When PACS was first installed, not many people at Mercy Health Partners were familiar with it. We discovered that the vendor had good experts who delivered excellent training. Future contract negotiation involved assertive requests for these same experts to return for subsequent installations. We requested resumes for every implemented application of vendor representatives, conducted phone interviews, and exercised the right to dismiss a representative several times when the fit was not right for the culture and team expectations at Mercy.

Opportunities

Getting the metrics right is a challenge. In the beginning, we frequently were in a rush and did not remember to do the pre- and/or post-measurements to determine the success of the project implementation. We also discovered that surveys of end-users required customization. Radiologists, technicians, and file clerks all had valuable, but different, information to contribute. There was also room for improvement in communicating and applying what the team has learned. Each new team has a clinical informaticist who also worked on a previous installation as an owner. The overlap aids a smooth and accurate transfer of knowledge.

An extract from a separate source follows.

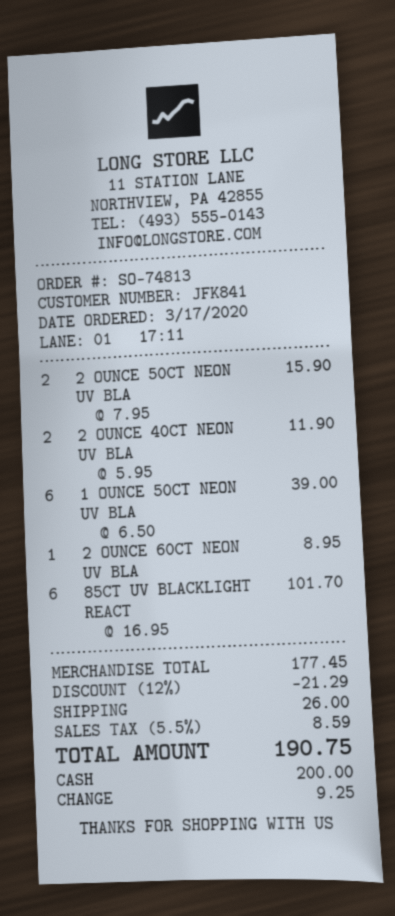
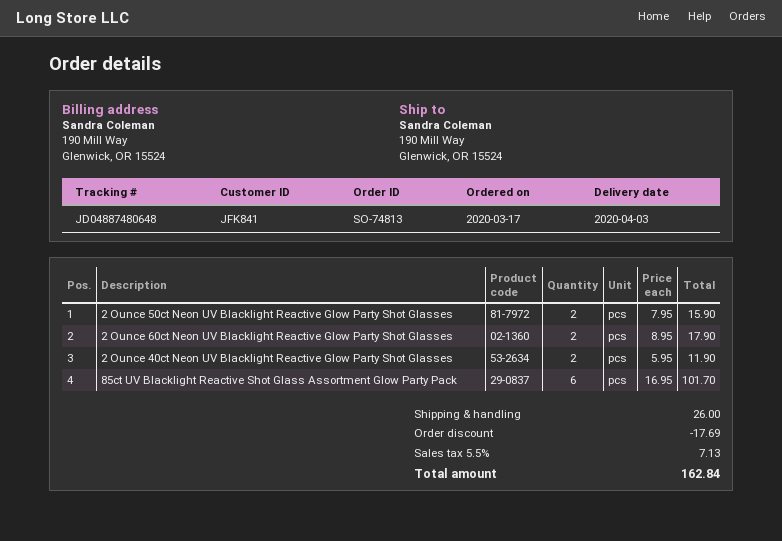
1 OUNCE 50CT NEON UV BLA: 6 x 6.50 = 39.00 -> none
2 OUNCE 60CT NEON UV BLA: 1 x 8.95 = 8.95 -> 2 x 8.95 = 17.90
discount: 21.29 -> 17.69
tax: 5.5% = 8.59 -> 5.5% = 7.13
total: 190.75 -> 162.84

An unexpected outcome of creating site-owned teams is that 50 percent of the bedside nurses who served on teams have been promoted to other positions. The initial emphasis on site ownership and downplaying the regional IT role paid off in other ways. The benefits of hospital staff ‘owning’ the project were well demonstrated post implementation.

After bedside scanning medication administration was installed at Mercy Hospital Western Hills, a nurse first saw a problem with the reporting of compliance rates. It was quickly fixed, and she shared the information with her peers at the hospital. The CNOs got on board quickly, once they recovered from their shock. One CNO asked, “Don’t you have staff?” They responded affirmatively when I asked the question, “Who do you want presenting to your physicians — me or one of your most respected bedside nurses?”

Mike Hibbard is the vice president of clinical informatics for Mercy Health Partners of Southwest Ohio in Cincinnati. Mercy consists of five acute care hospitals and six long-term care campuses that offer a range of services, from skilled nursing to independent living.